Жизнь — женщина, история — мужчина? Ну, если мыслить по-мужски, патриархально, считая счастьем борщ с койкой, а историей меч с медалью. На самом же деле... Вот двое великих людей недавнего времени. Осип Мандельштам был жизнью — умной, активной, доброй, гениальной жизнью. Прямой противоположностью нежити вроде Ленина и Гитлера. Но Мандельштам не был историей.
Поэзия вообще, кажется, не может быть историей, Гомер не может быть Геродотом и наоборот. Историей была Надежда Мандельштам. Ахматова хранила свои стихи, Мандельштам хранила стихи мужа — это первая фаза истории, сохранить. Когда она убедилась, что сохранила, что не пропадет, она ударилась оземь и обернулась полноценным, умным и очень творческим человеком, абсолютно не связанным с Мандельштамом.
С Мандельштамом Мандельштам составляла творческое единство, а вот с кем она единства отнюдь не составляла, к счастью, так это с той вполне мещанской интеллигентской средой. К этой среде она формально принадлежала, но тут вместо истории правил анекдот, бесконечно повторяемые бессмысленные историйки, прорывающие всё более глубокую колею под самих себя, такие отупляющие как лента рилсов.

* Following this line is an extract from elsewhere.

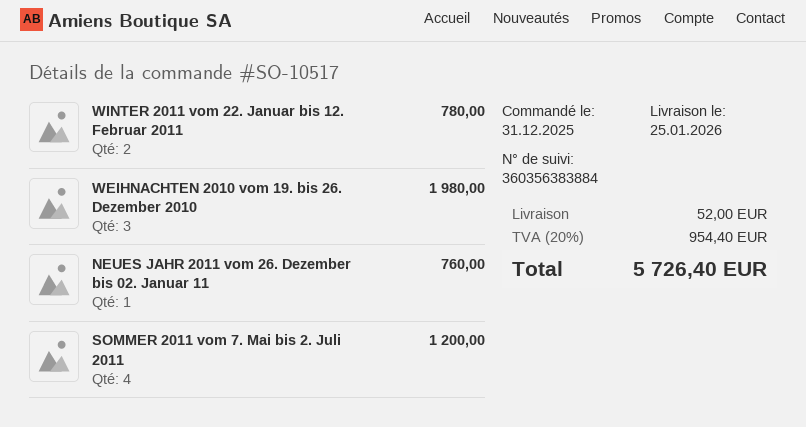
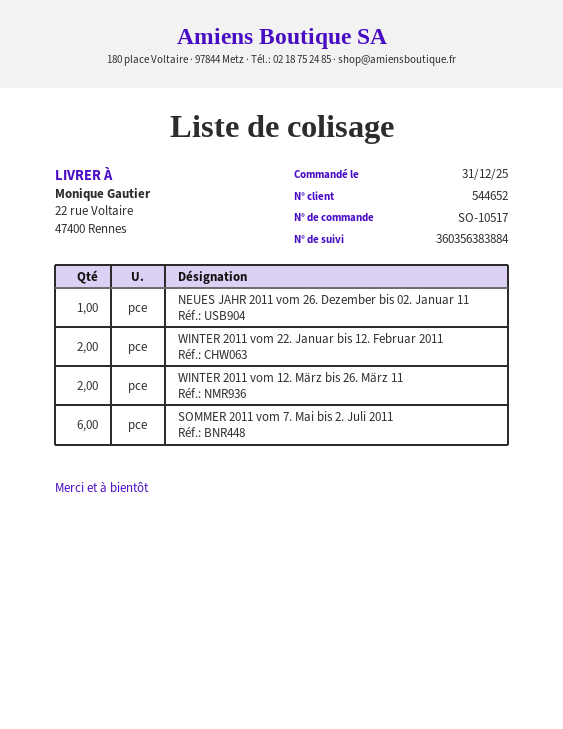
WEIHNACHTEN 2010 vom 19. bis 26. Dezember 2010: 3 -> none
SOMMER 2011 vom 7. Mai bis 2. Juli 2011: 4 -> 6
WINTER 2011 vom 12. März bis 26. März 11: none -> 2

Мещанство паразитирует на истории, превращает ее в ломбард, четки, свалку. Историк создает историю из жизни. Иногда это делает один и тот же человек. «Война и мир» — жизнь (четвертый том огромная ошибка, потому что там попытка истории). «Анна Каренина» — история. Не история любви, а просто история, всемирная история, история человечества. Как и «Вторая книга» Надежды Мандельштам — взрыв, превращающий хаос недомолвок и непонимания в ясный простор правды.
Жизнь в сложных отношениях с правдой, правда — она в истории, и путь к правде обычно вполне суицидальный, в крайнем случае, монашеский, самоумерщвления. Жизнь есть несение креста, история есть повествование о кресте, произносимое с креста. Это далеко не у каждого получается, да и не каждому обязательно быть историей — обязательно быть живым человеческой жизнью, как Мандельштам, а вырваться на исторический простор, это уже по обстоятельствам, да и архаичное «призвание» можно помянуть. Осип Мандельштам — Гомер, Надежда Мандельштам — Геродот (и Монтень, и Кант, которые тоже не про жизнь, а про историю). А мы-то в основном псевдо-гомеры и анти-геродоты, вот в чем загвоздка.
Мы считаем, что наша жизнь исторична, потому что мы столько всего пережили — но попасть в историю одно, а создать историю, преобразить болезнь и небытие в историю — совсем другое, разница как между матросом на каравелле Колумба и Колумбом. Один корабль, одна жизнь, но один попал в историю, а другой был историей. И далеко не самой лучшей, ведь Колумб так открыл Америку, что три четверти американцев вымерло. Это, пожалуй, больше история болезни. К счастью, жизнь как жизнь и жизнь как история таковы, что не требуют ни америк, ни каравелл, ни войны, ни мира, ни Рима, а только философского камня, который называется «я».